Dataset excerpts:
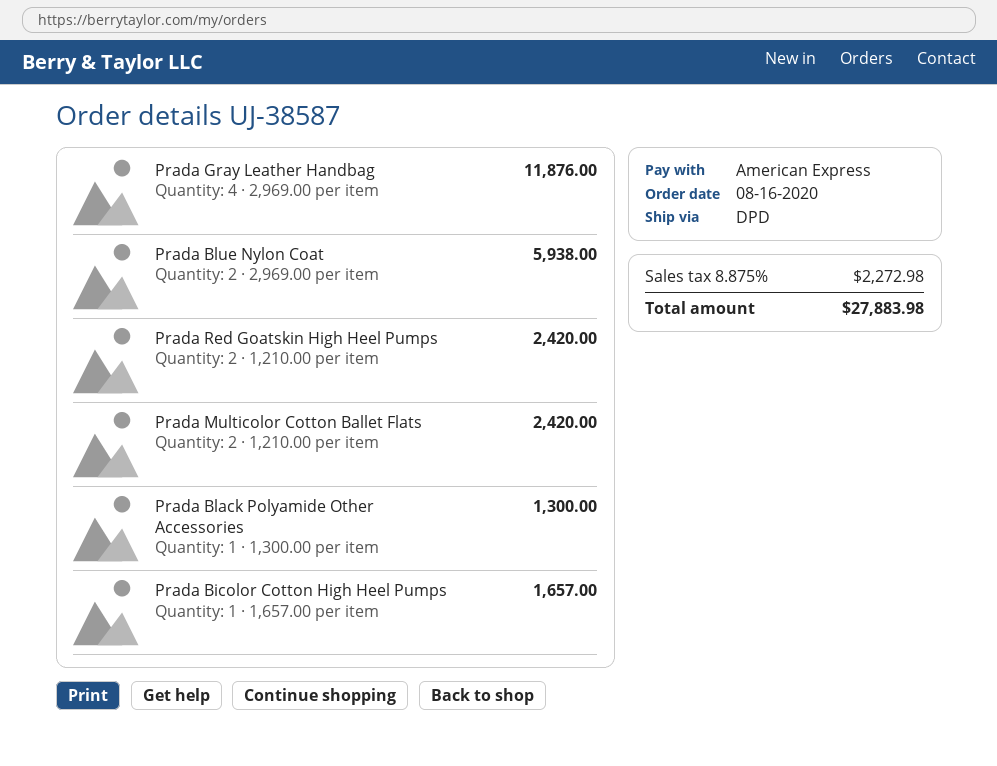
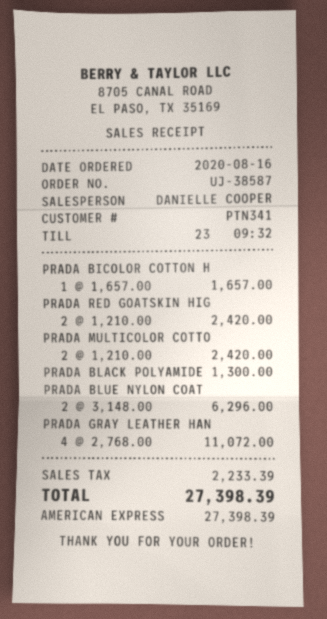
Prada Gray Leather Handbag: 4 x 2969.00 = 11876.00 -> 4 x 2768.00 = 11072.00
Prada Blue Nylon Coat: 2 x 2969.00 = 5938.00 -> 2 x 3148.00 = 6296.00
tax: 2272.98 -> 2233.39
total: 27883.98 -> 27398.39

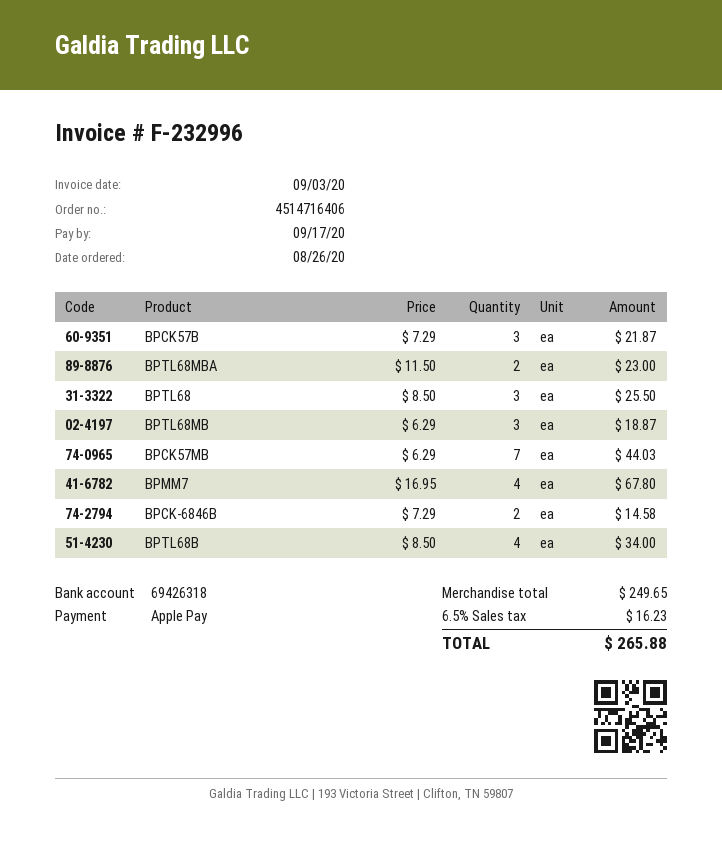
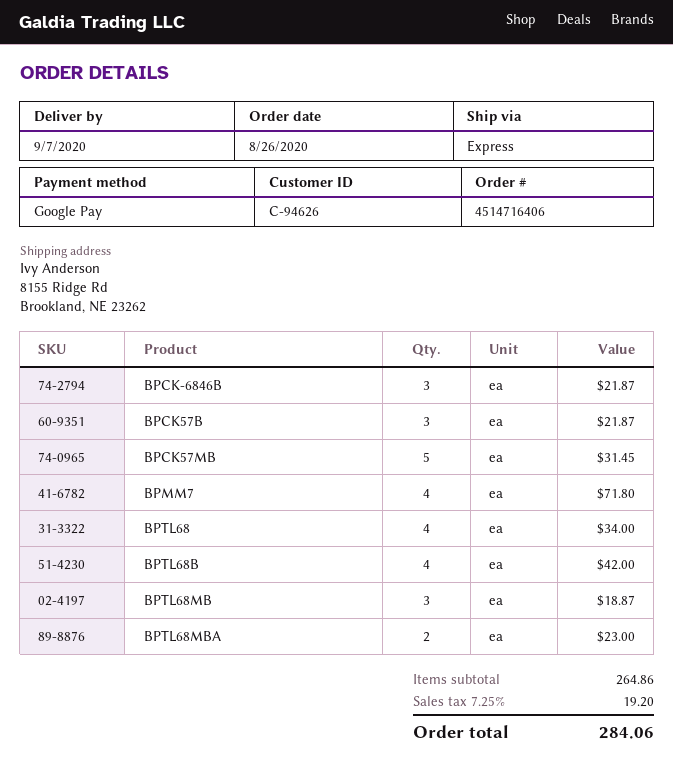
payment method: Apple Pay -> Google Pay
BPTL68: 3 for 25.50 -> 4 for 34.00
BPCK57MB: 7 for 44.03 -> 5 for 31.45
BPMM7: 4 for 67.80 -> 4 for 71.80
BPCK-6846B: 2 for 14.58 -> 3 for 21.87
BPTL68B: 4 for 34.00 -> 4 for 42.00
subtotal: 249.65 -> 264.86
tax: 6.5% = 16.23 -> 7.25% = 19.20
total: 265.88 -> 284.06

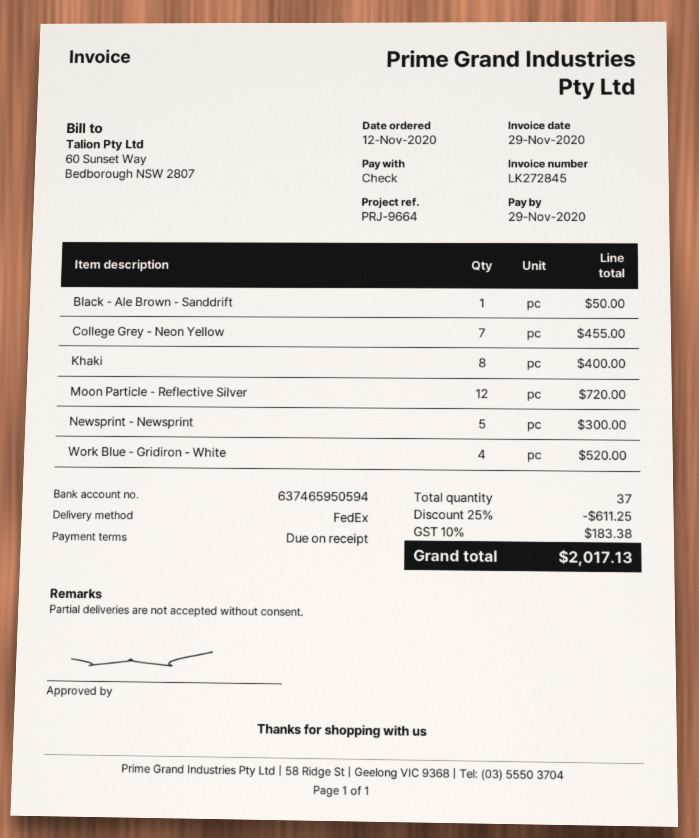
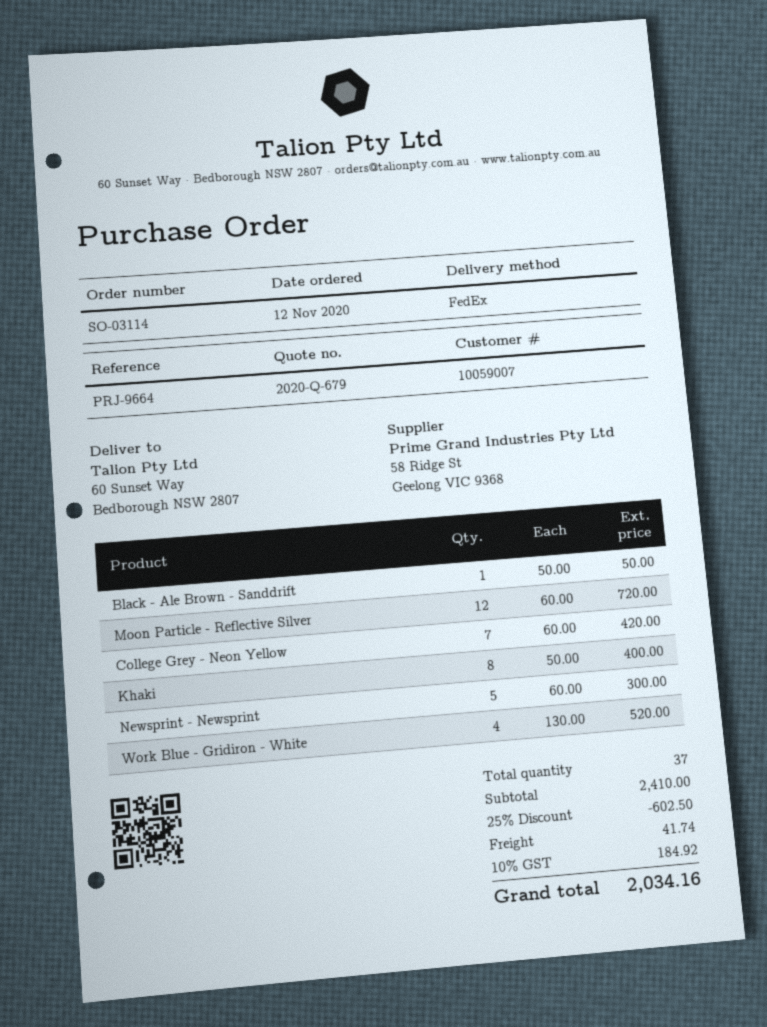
College Grey - Neon Yellow: 7 for 455.00 -> 7 for 420.00
discount: 25% = 611.25 -> 25% = 602.50
shipping: none -> 41.74
tax: 10% = 183.38 -> 10% = 184.92
total: 2017.13 -> 2034.16

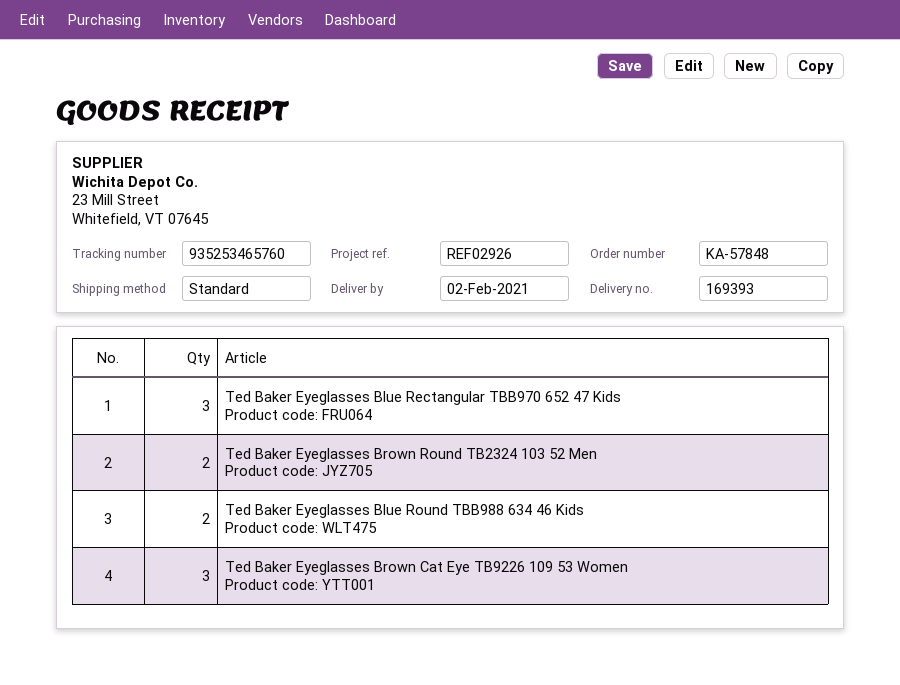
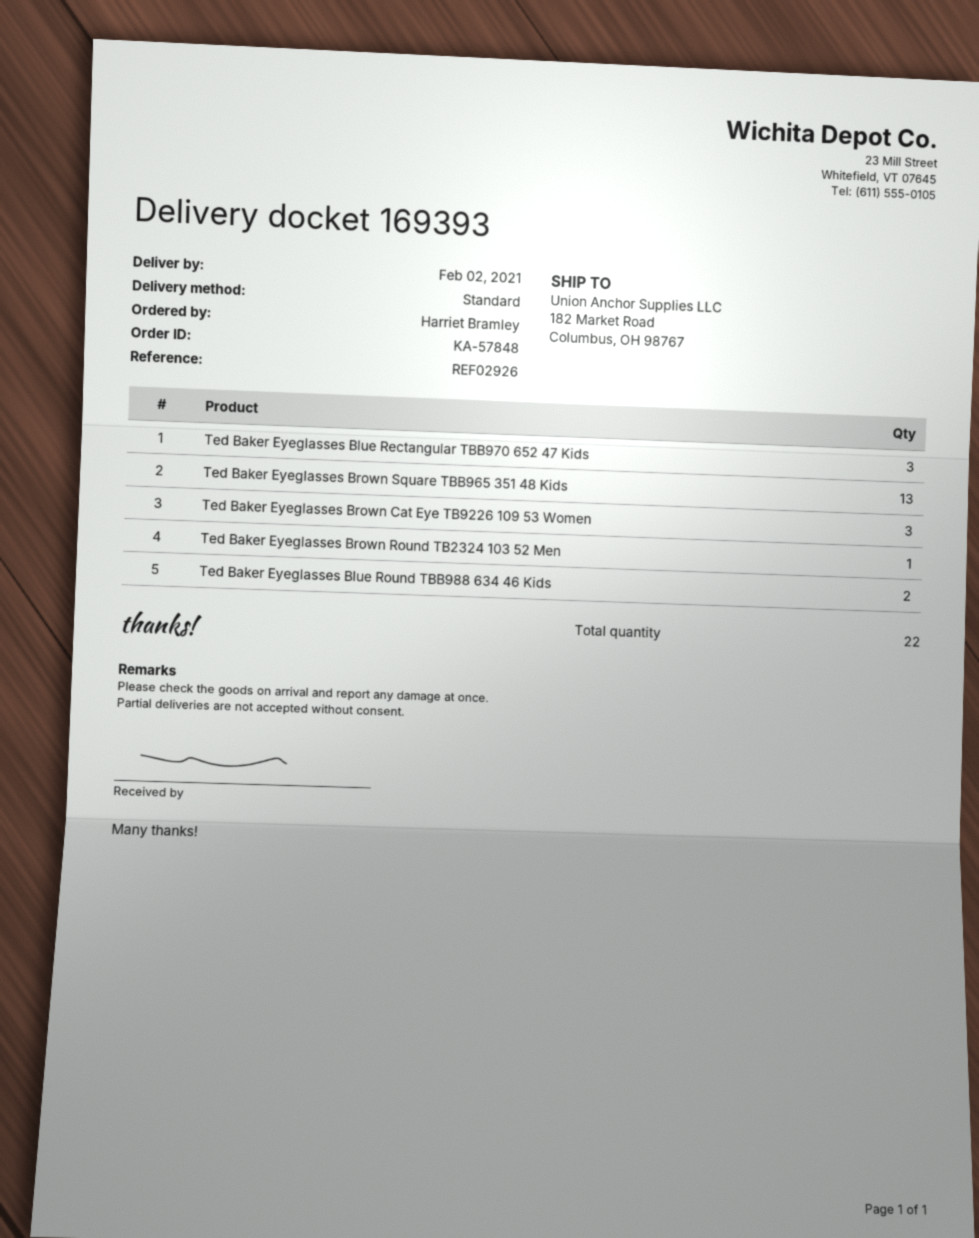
Ted Baker Eyeglasses Brown Round TB2324 103 52 Men: 2 -> 1
Ted Baker Eyeglasses Brown Square TBB965 351 48 Kids: none -> 13

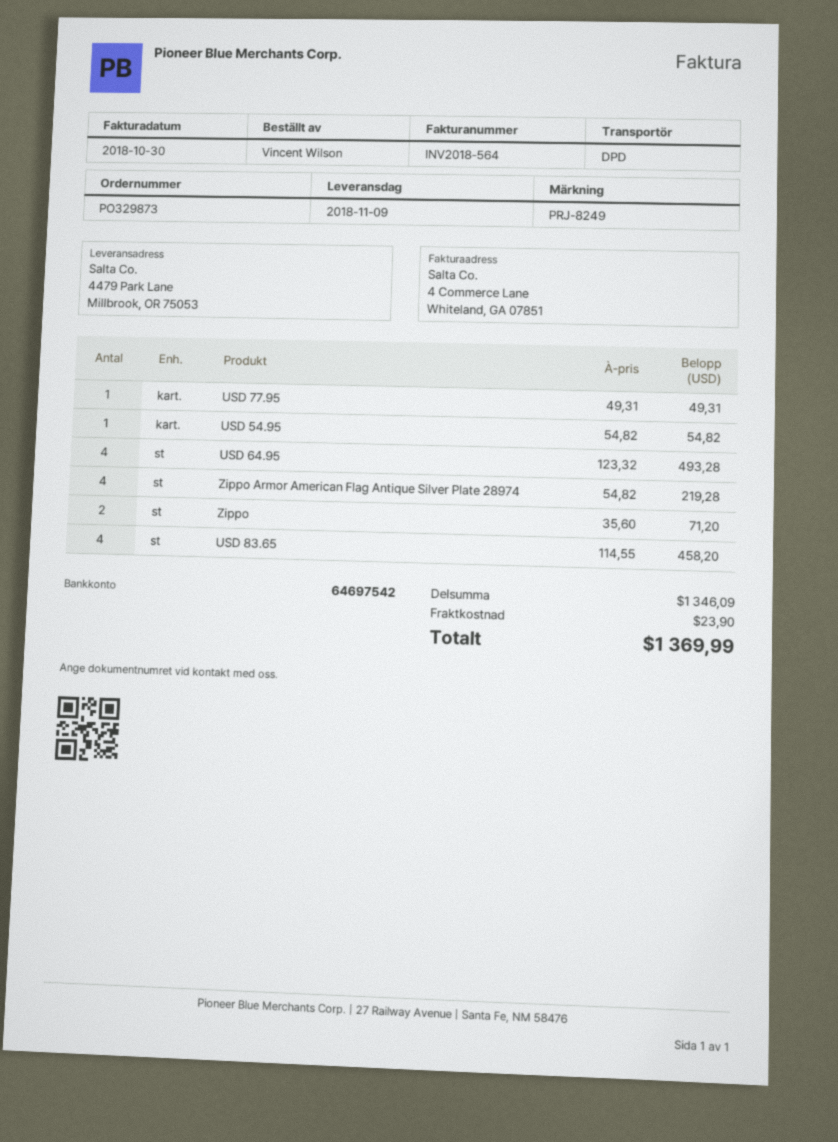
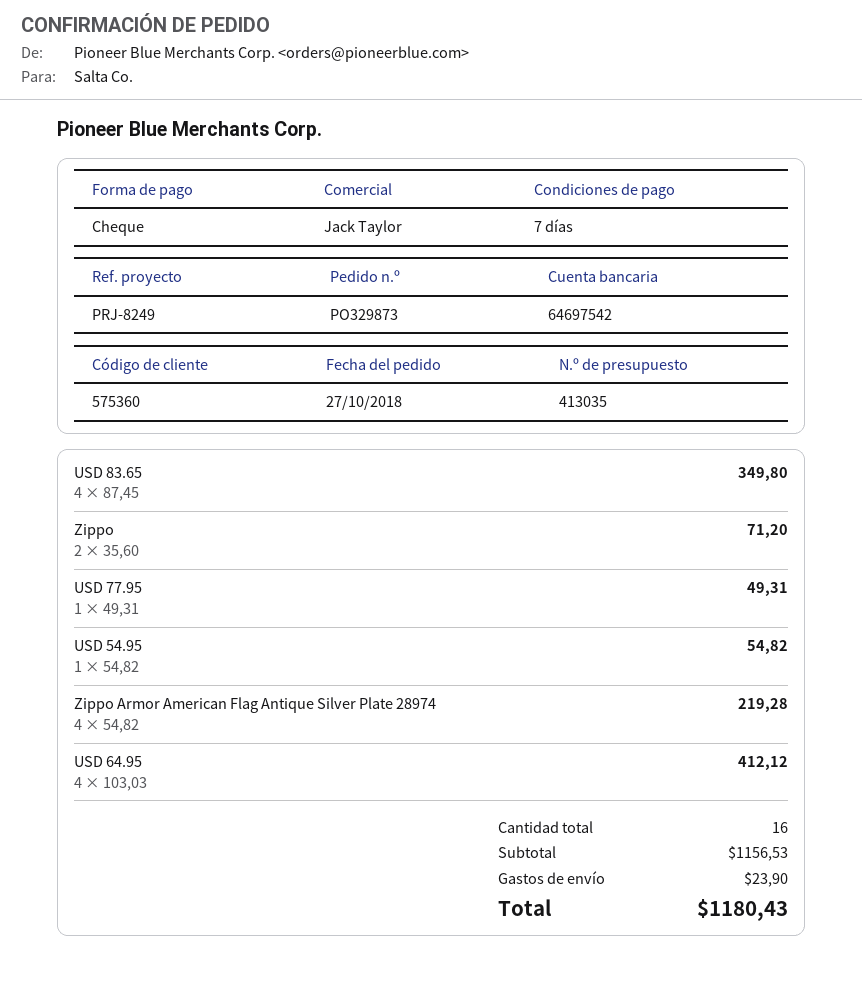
USD 64.95: 4 x 123.32 = 493.28 -> 4 x 103.03 = 412.12
USD 83.65: 4 x 114.55 = 458.20 -> 4 x 87.45 = 349.80
subtotal: 1346.09 -> 1156.53
total: 1369.99 -> 1180.43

▶ _Brief_: Could you output all of the entries above exactly? Leave the pictures out.

▶ _Exercise output_:
Prada Gray Leather Handbag: 4 x 2969.00 = 11876.00 -> 4 x 2768.00 = 11072.00
Prada Blue Nylon Coat: 2 x 2969.00 = 5938.00 -> 2 x 3148.00 = 6296.00
tax: 2272.98 -> 2233.39
total: 27883.98 -> 27398.39

payment method: Apple Pay -> Google Pay
BPTL68: 3 for 25.50 -> 4 for 34.00
BPCK57MB: 7 for 44.03 -> 5 for 31.45
BPMM7: 4 for 67.80 -> 4 for 71.80
BPCK-6846B: 2 for 14.58 -> 3 for 21.87
BPTL68B: 4 for 34.00 -> 4 for 42.00
subtotal: 249.65 -> 264.86
tax: 6.5% = 16.23 -> 7.25% = 19.20
total: 265.88 -> 284.06

College Grey - Neon Yellow: 7 for 455.00 -> 7 for 420.00
discount: 25% = 611.25 -> 25% = 602.50
shipping: none -> 41.74
tax: 10% = 183.38 -> 10% = 184.92
total: 2017.13 -> 2034.16

Ted Baker Eyeglasses Brown Round TB2324 103 52 Men: 2 -> 1
Ted Baker Eyeglasses Brown Square TBB965 351 48 Kids: none -> 13

USD 64.95: 4 x 123.32 = 493.28 -> 4 x 103.03 = 412.12
USD 83.65: 4 x 114.55 = 458.20 -> 4 x 87.45 = 349.80
subtotal: 1346.09 -> 1156.53
total: 1369.99 -> 1180.43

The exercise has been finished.